Joel, here are the tracebacks from standard Python pickles of increasing
protocols (0, 1, 2), saved in Python 2 and attempting to load them in Python 3:
---------------------------------------------------------------------------
TypeError Traceback (most recent call last)
<ipython-input-6-100e36105a73> in <module>()
1 with open('rf-1.pck', 'r') as fin:
----> 2 rf1 = pck.load(fin)
3
TypeError: 'str' does not support the buffer interface
---------------------------------------------------------------------------
UnicodeDecodeError Traceback (most recent call last)

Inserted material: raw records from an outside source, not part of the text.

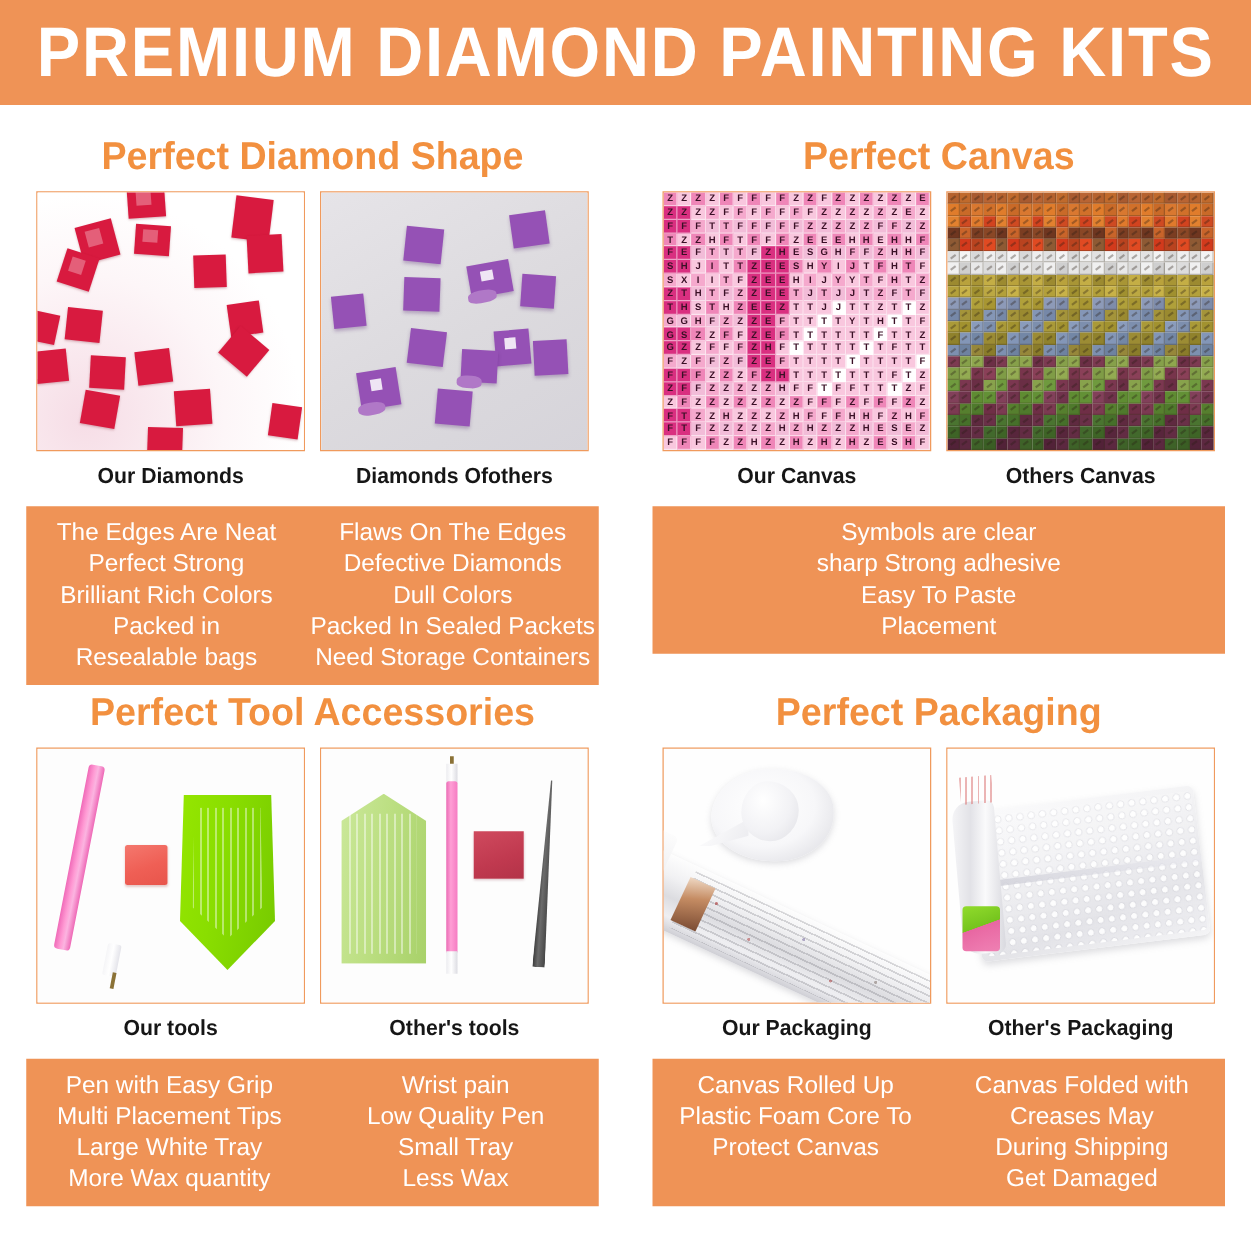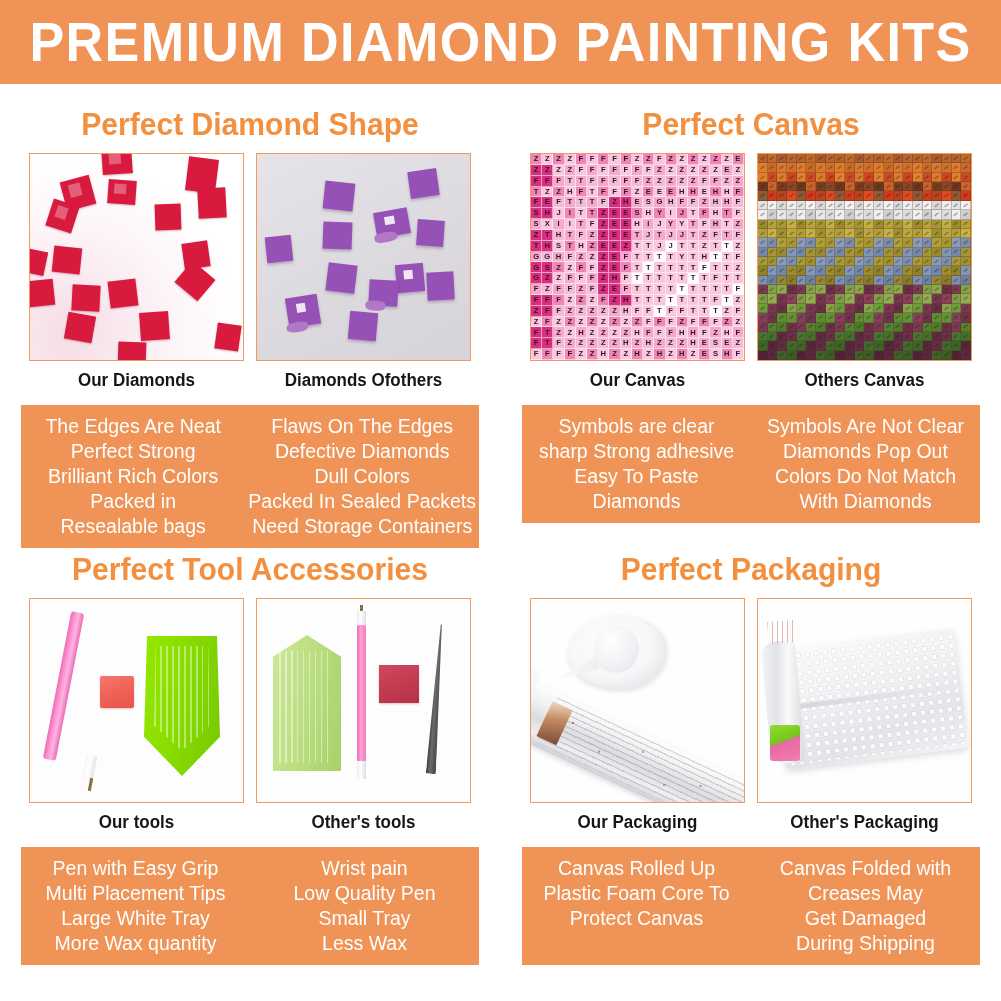--- a/index.html
+++ b/index.html
@@ -1380,12 +1380,6 @@
         <div>Easy To Paste</div>
         <div>Diamonds</div>
       </div>
-      <div class="tb-col">
-        <div>Symbols Are Not Clear</div>
-        <div>Diamonds Pop Out</div>
-        <div>Colors Do Not Match</div>
-        <div>With Diamonds</div>
-      </div>
     </div>
   </div>
 

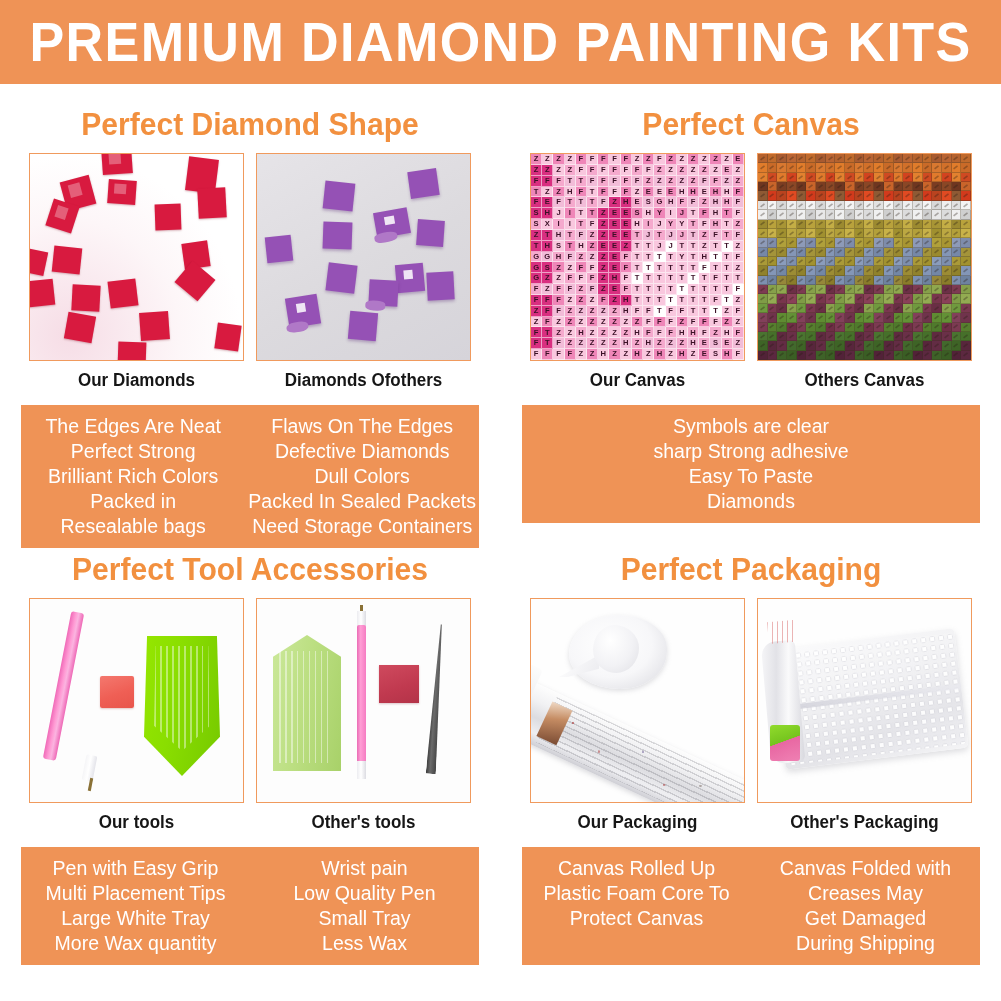--- a/index.html
+++ b/index.html
@@ -1378,7 +1378,7 @@
         <div>Symbols are clear</div>
         <div>sharp Strong adhesive</div>
         <div>Easy To Paste</div>
-        <div>Diamonds</div>
+        <div>Placement</div>
       </div>
     </div>
   </div>

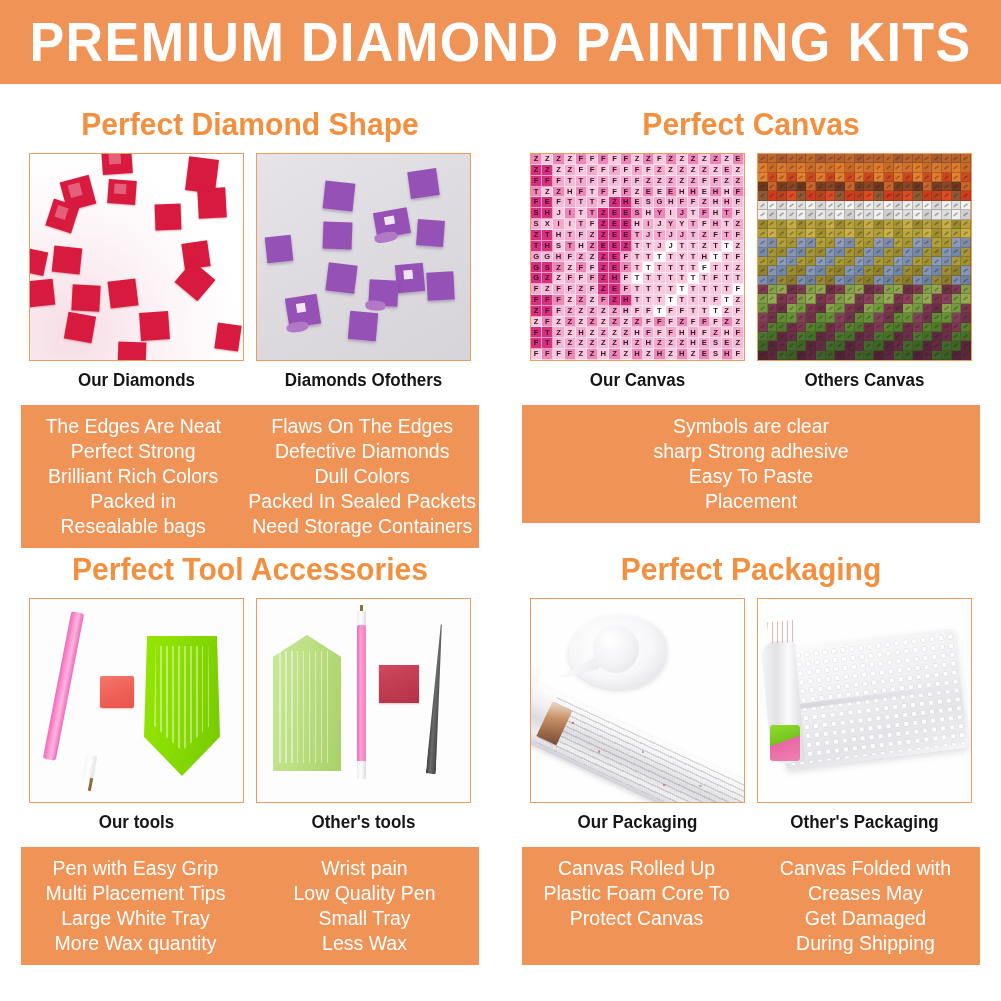--- a/index.html
+++ b/index.html
@@ -1475,8 +1475,8 @@
       <div class="tb-col">
         <div>Canvas Folded with</div>
         <div>Creases May</div>
+        <div>During Shipping</div>
         <div>Get Damaged</div>
-        <div>During Shipping</div>
       </div>
     </div>
   </div>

<ipython-input-7-100e36105a73> in <module>()
1 with open('rf-1.pck', 'r') as fin:
----> 2 rf1 = pck.load(fin)
3
/Users/nuneziglesiasj/anaconda/envs/py3k-gala/lib/python3.3/codecs.py in
decode(self, input, final)
311 # decode input (taking the buffer into account)
312 data = self.buffer + input
--> 313 (result, consumed) = self._buffer_decode(data, self.errors,
final)
314 # keep undecoded input until the next call
315 self.buffer = data[consumed:]
UnicodeDecodeError: 'utf-8' codec can't decode byte 0xff in position 595:
invalid start byte
---------------------------------------------------------------------------
UnicodeDecodeError Traceback (most recent call last)
<ipython-input-5-100e36105a73> in <module>()
1 with open('rf-1.pck', 'r') as fin:
----> 2 rf1 = pck.load(fin)
3
/Users/nuneziglesiasj/anaconda/envs/py3k-gala/lib/python3.3/codecs.py in
decode(self, input, final)
311 # decode input (taking the buffer into account)
312 data = self.buffer + input
--> 313 (result, consumed) = self._buffer_decode(data, self.errors,
final)
314 # keep undecoded input until the next call
315 self.buffer = data[consumed:]
UnicodeDecodeError: 'utf-8' codec can't decode byte 0x80 in position 0: invalid
start byte
Thanks again everyone!
On Friday, Jan 23, 2015 at 1:49 pm, Juan Nunez-Iglesias <jni.s...@gmail.com>,
wrote:
Joel, *sorry*, I should probably have mentioned this earlier:
joblib.dump takes a "compress" kwarg, which I used, probably 3 as recommended
by the docstring, so that I wouldn't have a bajillion files representing my RF.
So the zipping error makes perfect sense, except that I wouldn't expect gzip to
change between Python versions. ;) I haven't tried using compress=0, but would
like to avoid that if possible! (these test RFs are in my repo.)
I'm on a different computer right now so will submit pickle traceback later...
But hoping there's a good joblib-based solution! =)
Juan.
On Fri, Jan 23, 2015 at 1:38 PM, Joel Nothman <joel.noth...@gmail.com> wrote:
Could you provide the traceback when using pickle? The joblib error is about
zipping, which should not be applicable there...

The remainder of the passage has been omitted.